The four boroughs in the SLWP have now all rubber-stamped the new Veolia deal, which is having the contractual details “fine tuned”, according to company. In Merton and Sutton, the deal also sees new parks maintenance contractors.

But the whole process is less about providing an improved street cleaning service, and more about saving £30million of public spending between now and 2024.

“The four boroughs will spend a combined £38 million on delivering waste collection, street cleaning, winter gritting, parks and cemeteries maintenance services this year,” Stuart Collins, Croydon’s Labour-run council’s deputy leader and delegate to the SLWP said in a press release issued by Veolia.

Over the course of the procurement, Veolia fended off competition from Kier, Serco, Amey and Biffa. Sources in Croydon Council have suggested that none of the other bidders could match Veolia’s low charges, in what appears to be a race to the bottom for services in the midst of the continuing cuts to local authority funding under the Conservative Government’s austerity measures.

“We identified that by working together and harmonising services across the region we could all make significant savings and deliver high-quality services that local people value,” Collins said.

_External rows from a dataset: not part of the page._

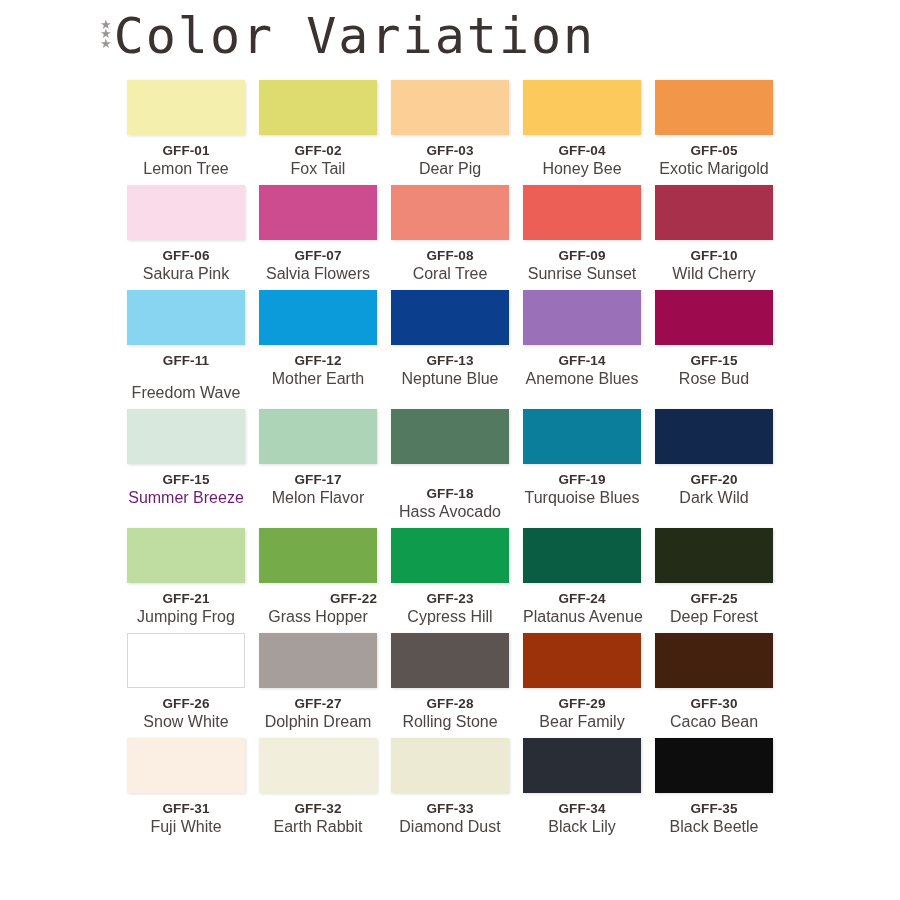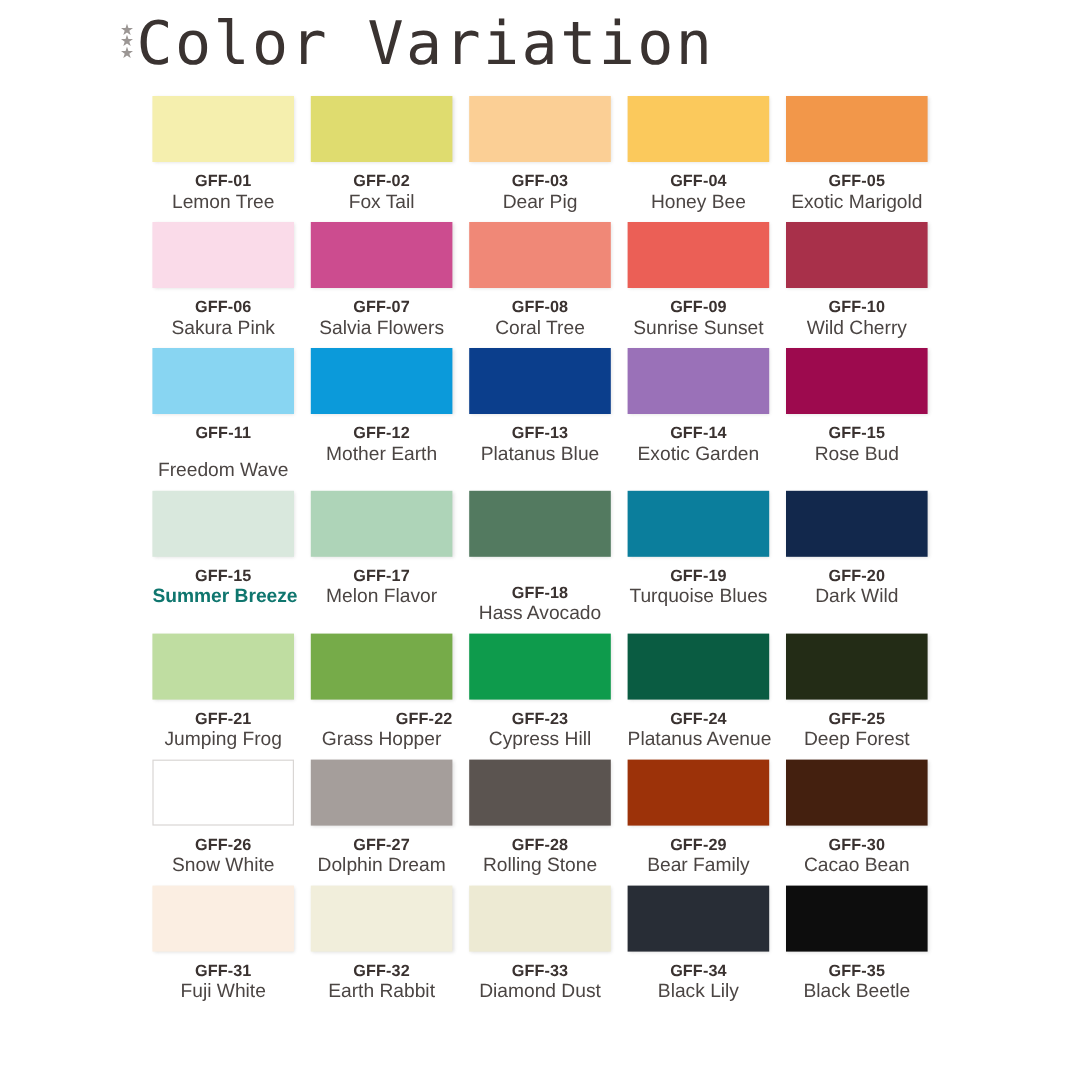--- a/index.html
+++ b/index.html
@@ -176,7 +176,7 @@
       <div class="swatch-cell">
         <div class="swatch-chip" style="background: rgb(11, 62, 140);"></div>
         <div class="swatch-code" style="color: rgb(58, 50, 48);">GFF-13</div>
-        <div class="swatch-name" style="color: rgb(75, 69, 67);">Platanus Blue</div>
+        <div class="swatch-name" style="color: rgb(75, 69, 67);">Neptune Blue</div>
       </div>
       <div class="swatch-cell">
         <div class="swatch-chip" style="background: rgb(154, 113, 184);"></div>

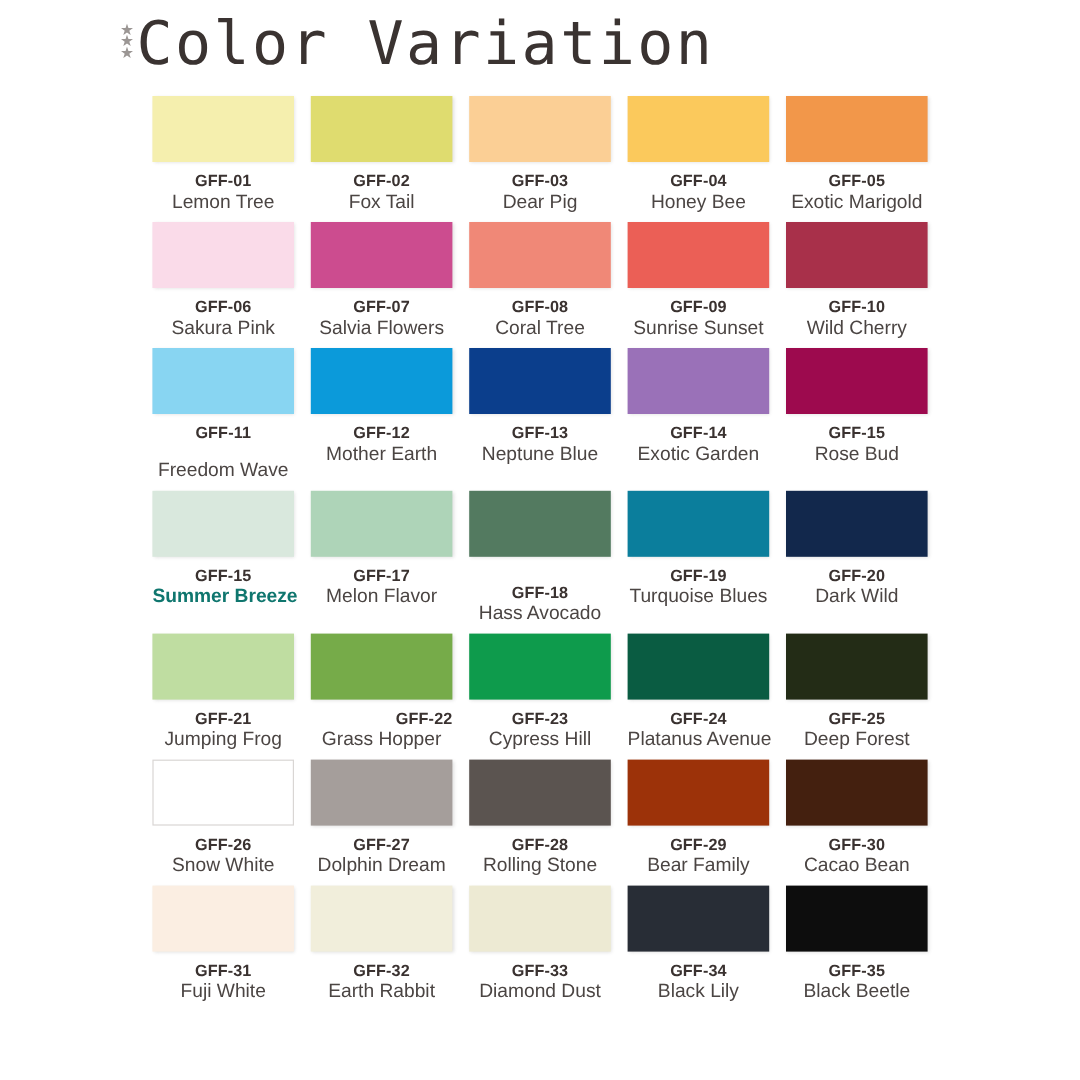--- a/index.html
+++ b/index.html
@@ -181,7 +181,7 @@
       <div class="swatch-cell">
         <div class="swatch-chip" style="background: rgb(154, 113, 184);"></div>
         <div class="swatch-code" style="color: rgb(58, 50, 48);">GFF-14</div>
-        <div class="swatch-name" style="color: rgb(75, 69, 67);">Exotic Garden</div>
+        <div class="swatch-name" style="color: rgb(75, 69, 67);">Anemone Blues</div>
       </div>
       <div class="swatch-cell">
         <div class="swatch-chip" style="background: rgb(157, 10, 78);"></div>

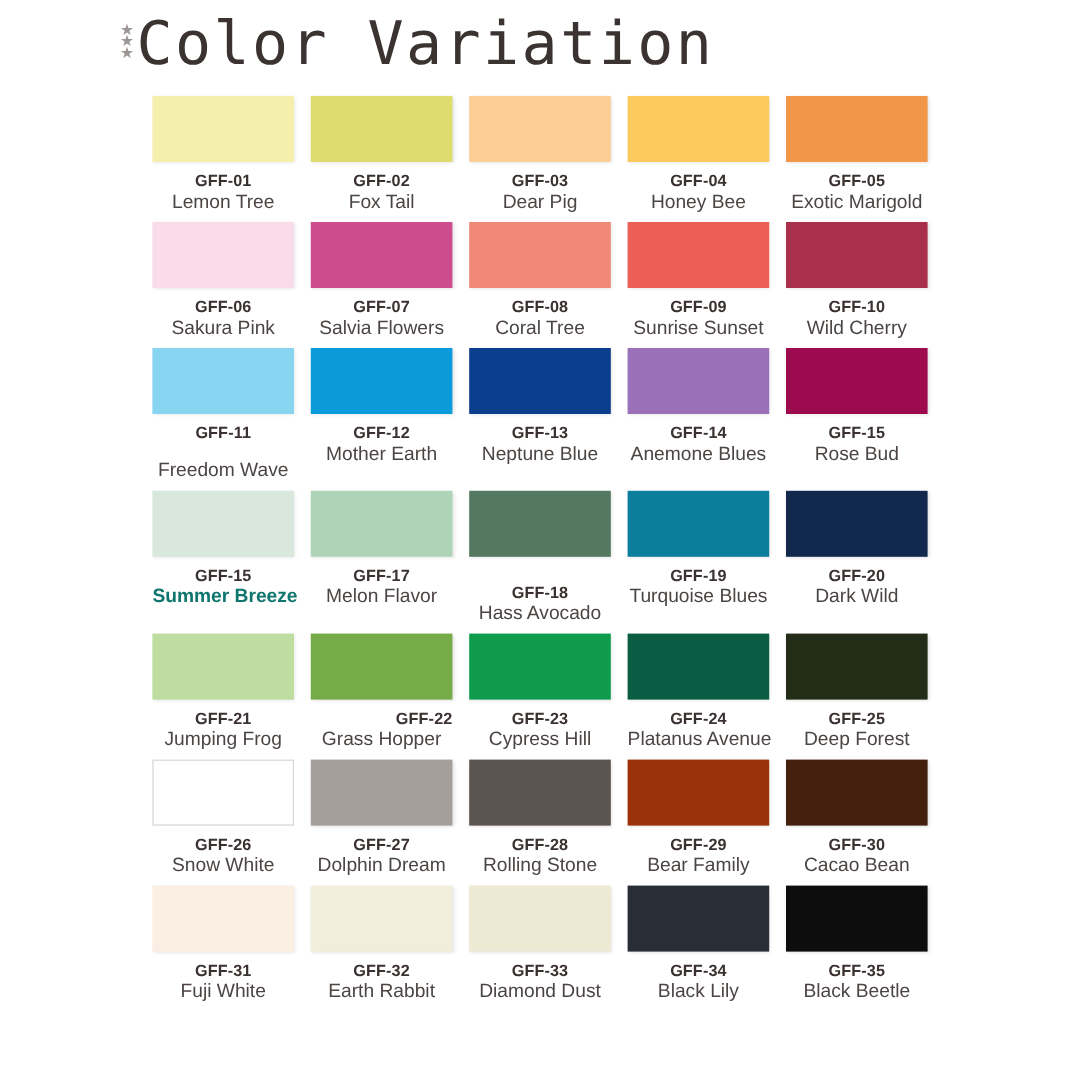--- a/index.html
+++ b/index.html
@@ -191,7 +191,7 @@
       <div class="swatch-cell">
         <div class="swatch-chip" style="background: rgb(217, 232, 221);"></div>
         <div class="swatch-code" style="color: rgb(58, 50, 48);">GFF-15</div>
-        <div class="swatch-name" style="color: #0f766e; font-weight: bold;">Summer Breeze</div>
+        <div class="swatch-name" style="color: #701a75;">Summer Breeze</div>
       </div>
       <div class="swatch-cell">
         <div class="swatch-chip" style="background: rgb(174, 212, 184);"></div>

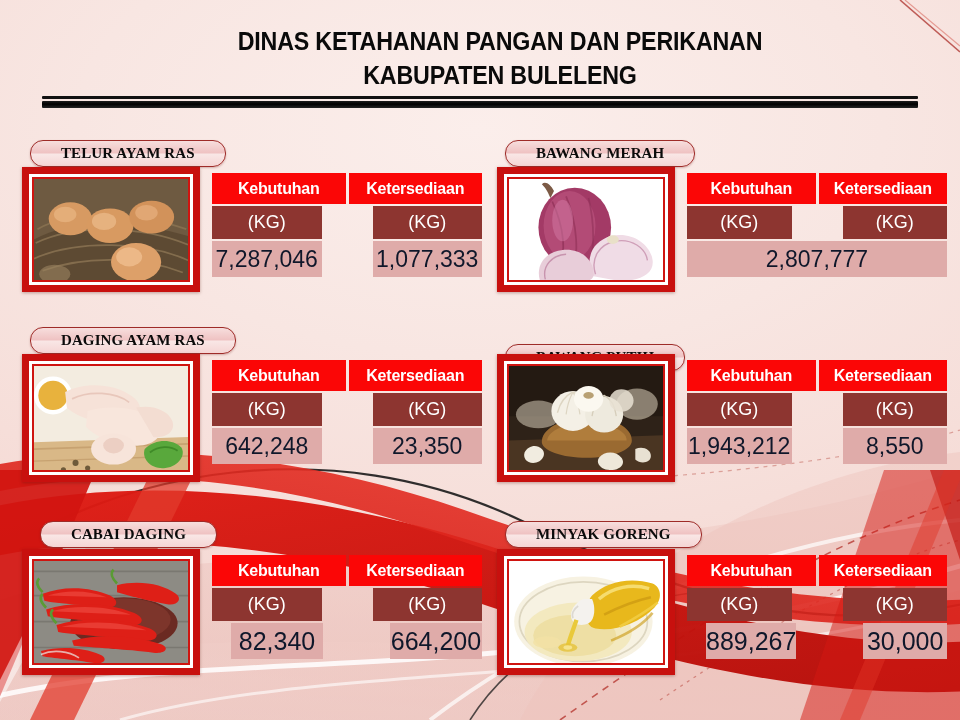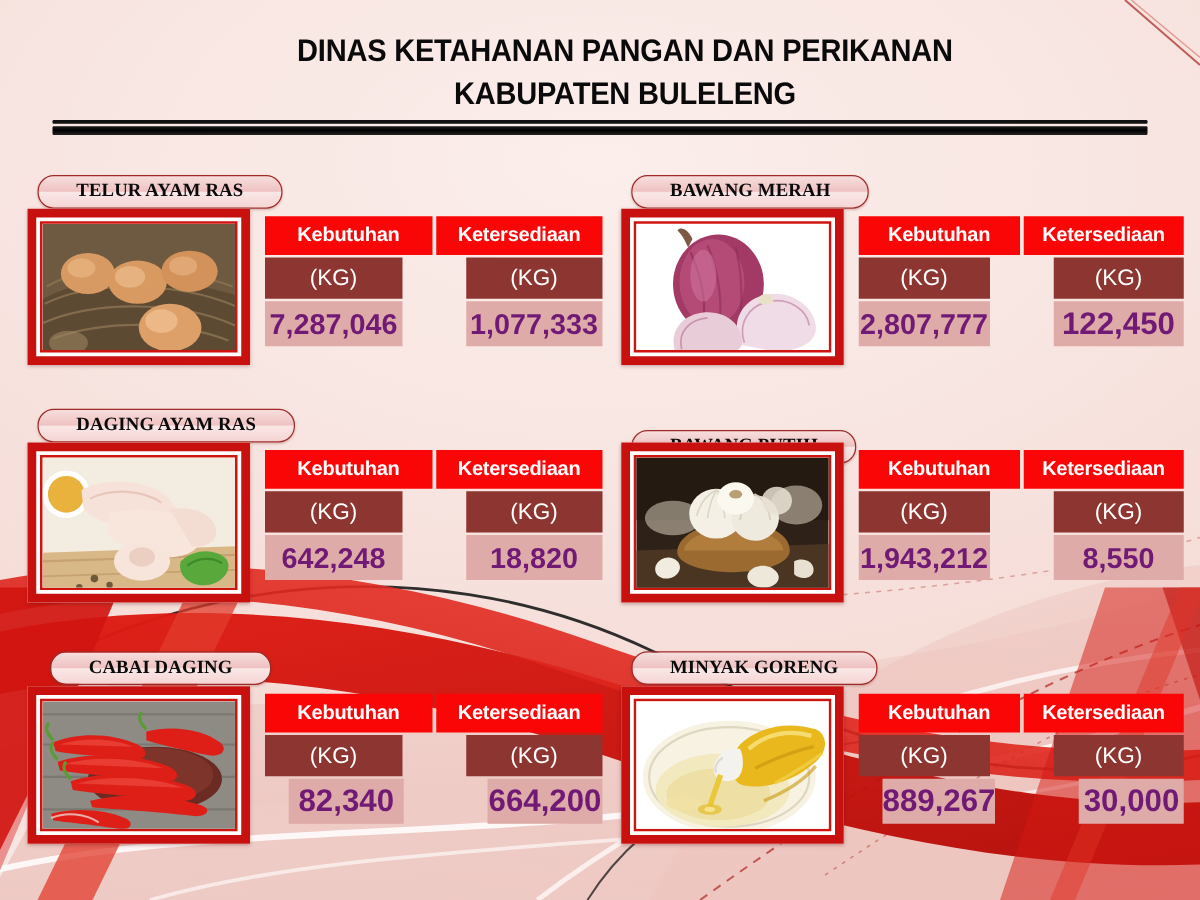--- a/index.html
+++ b/index.html
@@ -156,10 +156,10 @@
   }
   .val-row .tcell {
     background: #dfaba9;
-    color: #701a75;
+    color: #0f172a;
     font-size: 21px;
     height: 36px;
-    font-weight: bold;
+    font-weight: normal;
   }
   
   .val-lg .tcell { font-size: 23px; }

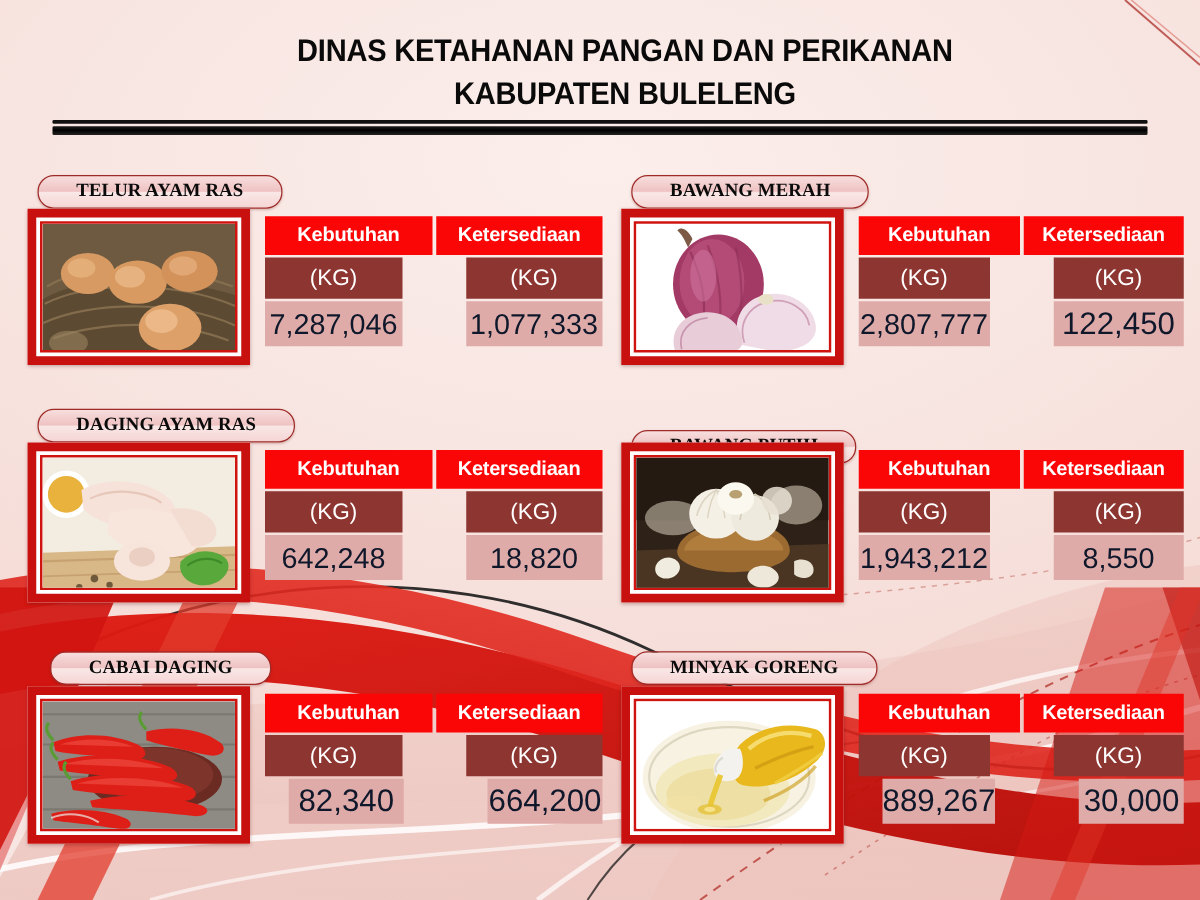--- a/index.html
+++ b/index.html
@@ -308,7 +308,6 @@
       </div>
       <div class="trow val-row val-lg">
         <div class="tcell">2,807,777</div>
-        <div class="tcell" style="font-size:25px;">122,450</div>
       </div>
     </div>
   </div>

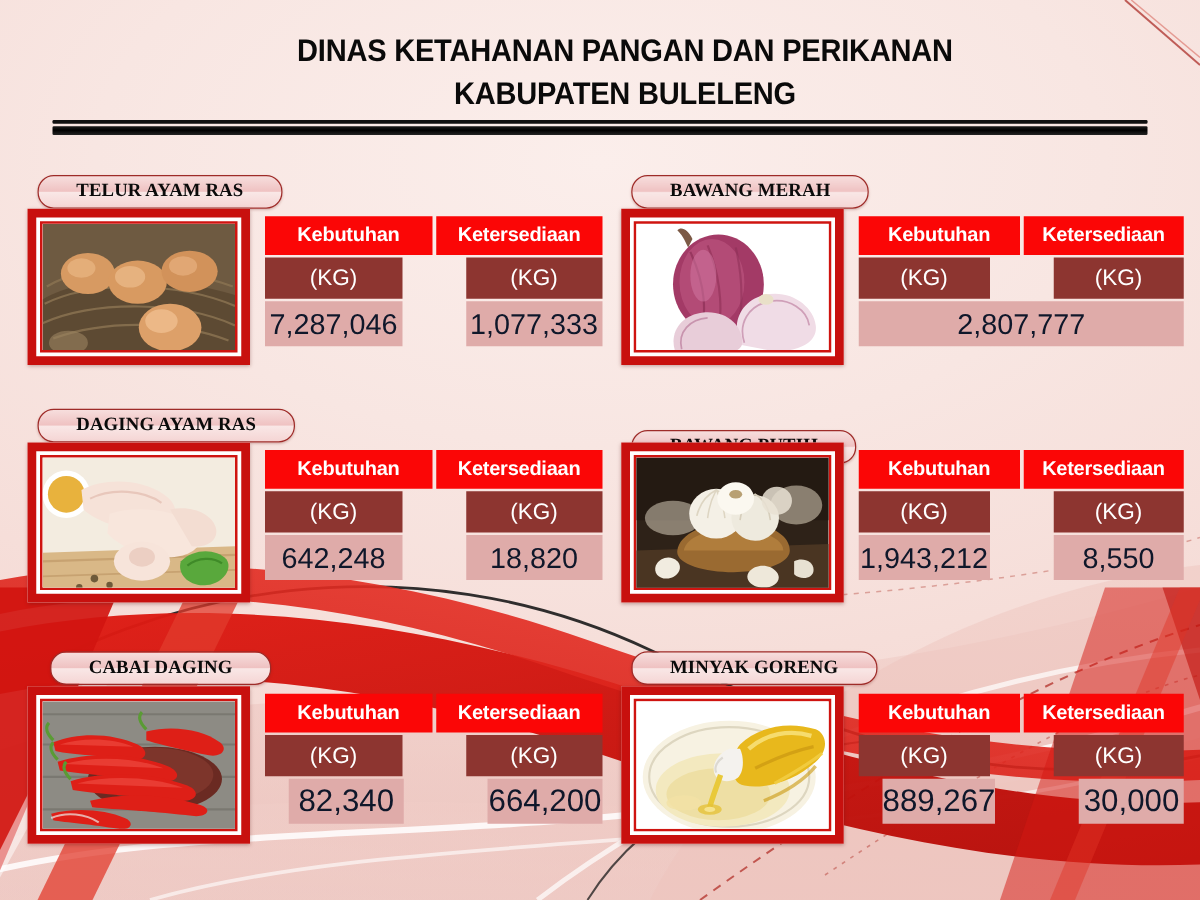--- a/index.html
+++ b/index.html
@@ -350,7 +350,7 @@
       </div>
       <div class="trow val-row val-lg">
         <div class="tcell">642,248</div>
-        <div class="tcell">18,820</div>
+        <div class="tcell">23,350</div>
       </div>
     </div>
   </div>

Take Our Poll“Local people” might not recognise “high-quality services” as something that they receive from Veolia, who have had a 15-year contract with Croydon since 2003.

In 2012, under the previous Tory administration at the Town Hall, householders in Croydon had the frequency of their bin collections halved, to fortnightly. Kingston operates a similar system, and it seems likely under the latest agreement that this will be implemented in Sutton, too, from next year.

According to a source close within Sutton Council, “It could be a suicidal move by the LibDems who control the council: in the past, they would pour extra resources into keeping the streets really clean in the six months or so before an election, and do enough to impress and win the vote. Now, under this deal, with the service outsourced to Veolia, they won’t be able to do that before the local elections in May 2018.”

In Croydon, the new deal appears to be a reward for failure by Veolia, who in 2015 – in the middle of the bidding process – faced fines of up to £180,000 for missing thousands of bin collections during the summer, after the company re-organised its systems.

Collins has spoken regularly and with enthusiasm about how the new deal, which is to be phased in in Croydon as the various elements come up for renewal, will allow the council to apply more rigorous requirements of Veolia. But it remains uncertain whether the contractor will be subjected to independent performance scrutiny; under the previous contract, as negotiated under Tory councillor Phil Thomas, Veolia monitored their own work.

And while Collins has spoken of the four-borough SLWP’s running a “robust procurement process”, it is a process that has been overseen and managed by many of the same council officials who oversaw and managed the current agreements with Veolia.

Thus, any failings identified with the previous contracts are as much the failure of the council officials in appointing Veolia and determining their performance, as they are of Veolia themselves. And the senior council staff responsible are unlikely to highlight their own cock-ups.